The CM'ers that stick out in my mind are the ones that aren't as interested in promoting cycling as much as taking shots at the 'establishment': what if cycling were to become so prevalent that it could satisfy the needs and wants of some consumers the way some automobiles do -- if there was a cycling equivalent of the Super Expensive Sports Car, Giant Bling Bling SUV. (yes, such bikes exist, but their apparent value must also be recognizable to all the other cyclists as the show of power and wealth that it is) Maybe some of us want to maintain the rift between cyclists and motorists.

I'm annoyed more activist groups don't seem to take on board marketing / PR professionals -- there are more than enough young grads available and willing to intern (work for free!) in such non-for-profit organizations. And don't give me that crap about how they're members of the capitalist system -- if you really want to change the establishment, you have to speak to them on terms they'll understand, using their own tools against them. Capitalists are great for selling out their own.
posted by Extopalopaketle at 10:16 AM on October 26, 2005


"...must also be recognizable to all the other cyclists..."

Should be:

"... must also be recognizable to all other people -- motorists, pedestrians, and cyclists alike..."
posted by Extopalopaketle at 10:19 AM on October 26, 2005


Critical Mass is effectively a parade, and ought to go through the same permitting process as any other parade and be subject to the same restrictions as any other parade.

There is no organization, there is no parade.

It's what happens when thousands (hopefully) of bicyclists decide to go riding together at the same time, and it's certainly (for now) within their legal rights.

If they run red lights, they can be ticketed individually. I see no problem with that.
posted by mrgrimm at 10:41 AM on October 26, 2005


Holier than thou posers taking shots at people they aren't, which is always ugly. In this case the targets are those insufficiently healthy to ride, unable to afford homes closer to work, may have responsibilities to move things around besides just themselves such as children, or make their livings with heavy tools or equipment like trades-people.
posted by scheptech at 10:48 AM on October 26, 2005


scheptech, i believe that in your scheme, your 'targets' would be the ones doing all the shooting. none of them is too disadvantaged to grasp a simple statement, and if they oppose it, it generally makes another statement, which is always ugly.
posted by gorgor_balabala at 11:18 AM on October 26, 2005


There is no organization, there is no parade.

Critical Mass pretending that there is no organization, and taking steps to sort-of-but-not-really-wink-wink appear as if there is no organization, does not make it so.

It wouldn't be an issue if they habitually stopped at lights and left intersections clear for opposing traffic.
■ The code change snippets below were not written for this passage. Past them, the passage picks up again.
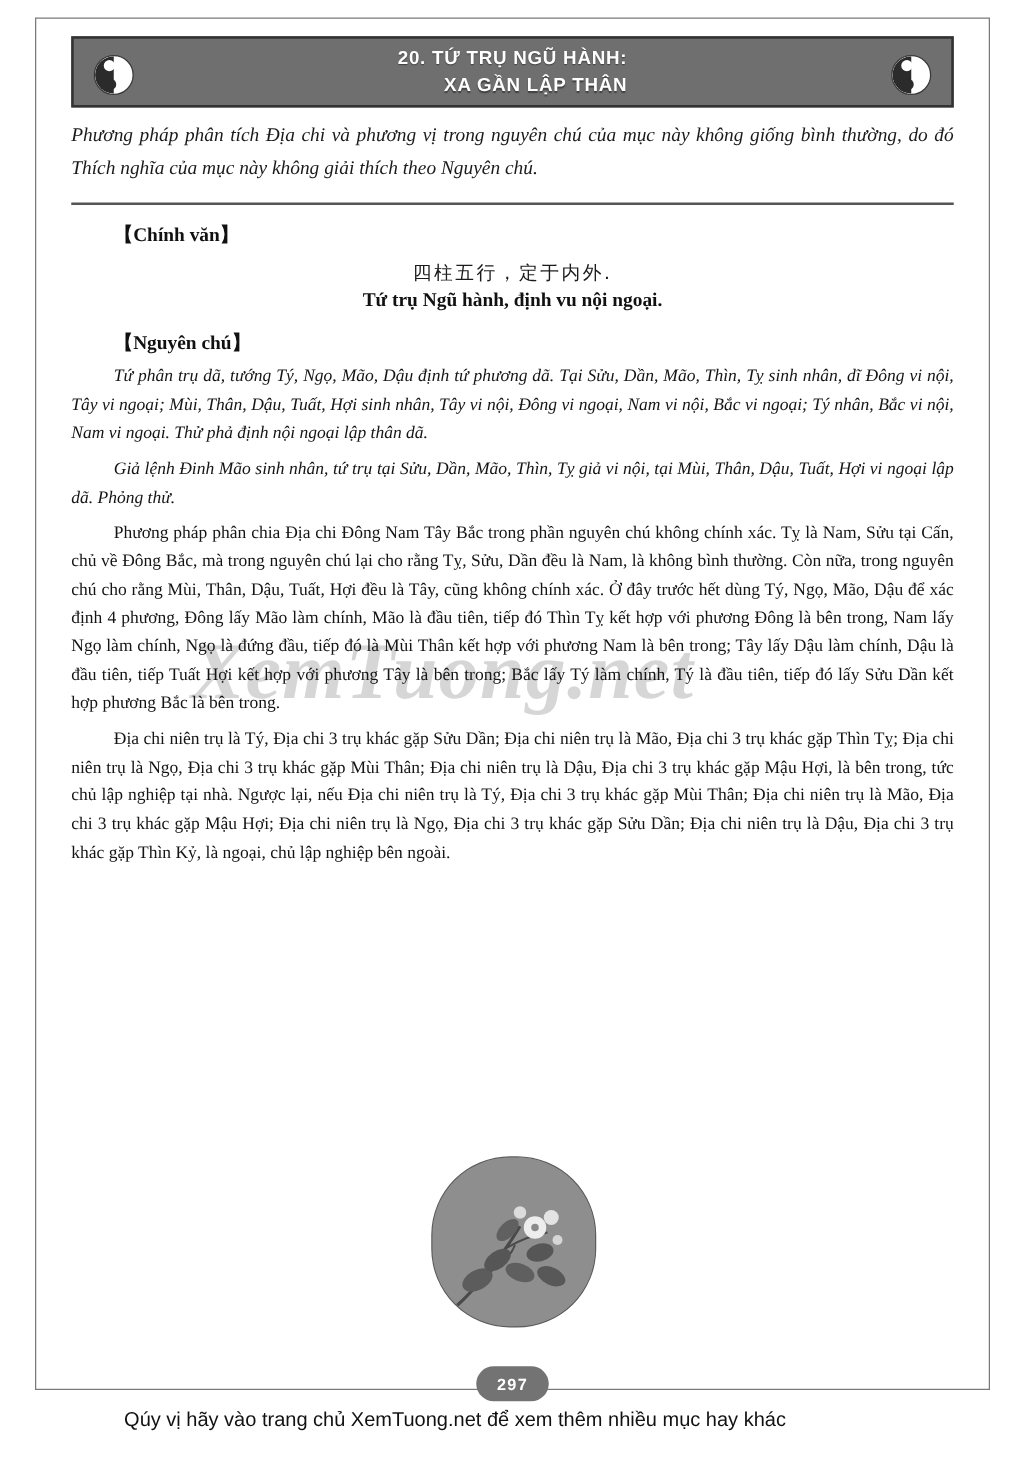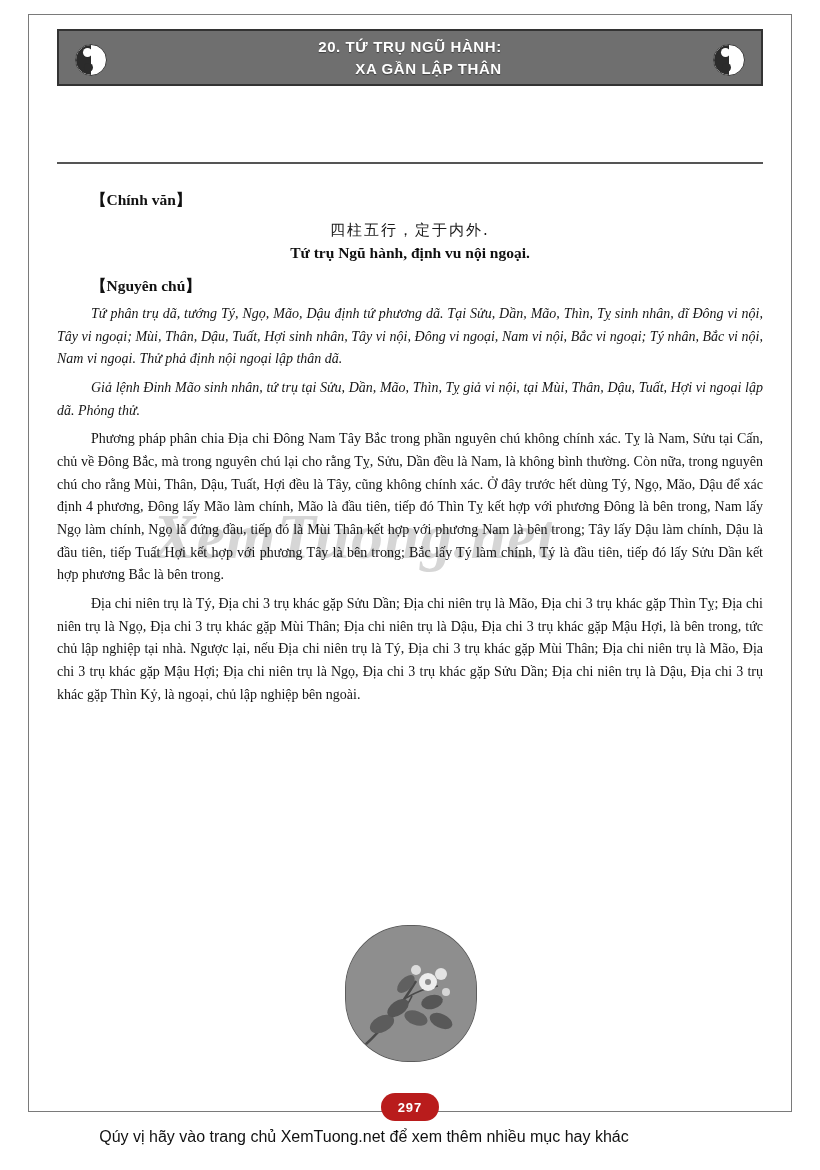--- a/index.html
+++ b/index.html
@@ -104,21 +104,21 @@
     position: absolute;
     left: 57px; top: 162px;
     width: 706px;
     height: 2px;
     background: #555555;
   }
 
   
   .content {
     position: absolute;
-    left: 57px; top: 176px;
+    left: 57px; top: 164px;
     width: 706px;
   }
   .sect-head {
     font-weight: bold;
     font-size: 15.5px;
     margin: 14px 0 6px 34px;
     color: #111111;
   }
   .chinese {
     text-align: center;
@@ -175,21 +175,21 @@
   }
   .illustration svg { display: block; }
 
   
   .page-num {
     position: absolute;
     left: 381px; top: 1093px;
     width: 58px;
     height: 28px;
     border-radius: 14px;
-    background: #b91c1c;
+    background: #737373;
     color: #ffffff;
     font-family: "Liberation Sans", sans-serif;
     font-size: 13px;
     font-weight: bold;
     display: flex;
     align-items: center;
     justify-content: center;
     letter-spacing: 1px;
   }
 
@@ -213,20 +213,21 @@
 
   <div class="header">
     <span class="yinyang left"></span>
     <div class="header-title">
       <span>20. TỨ TRỤ NGŨ HÀNH:</span>
       <span class="line2">XA GẦN LẬP THÂN</span>
     </div>
     <span class="yinyang right"></span>
   </div>
 
+  <div class="intro">Phương pháp phân tích Địa chi và phương vị trong nguyên chú của mục này không giống bình thường, do đó Thích nghĩa của mục này không giải thích theo Nguyên chú.</div>
   <div class="rule"></div>
 
   <div class="watermark">XemTuong.net</div>
 
   <div class="content">
 
     <div class="sect-head">【Chính văn】</div>
     <div class="chinese">四柱五行，定于内外.</div>
     <div class="chinese-translit">Tứ trụ Ngũ hành, định vu nội ngoại.</div>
They walk like a parade, they squawk like a parade, let them be treated as a parade.
posted by ROU_Xenophobe at 11:50 AM on October 26, 2005


By shots I don't mean gunfire, figure of speech.

My 'targets' are offered nothing practical by CM, nothing but complaint and forceful accusation of guilt and, most absurdly, moral inferiority for fulfilling their responsibilities in a way most of 'em have little practical alternative to.

[SUV-poorly-endowed-machoman also-poser aside, of course]
posted by scheptech at 12:03 PM on October 26, 2005


It sounds as if the SOCA act probably could be used to bust the organizers and stadium owners when a soccer match got out of hand.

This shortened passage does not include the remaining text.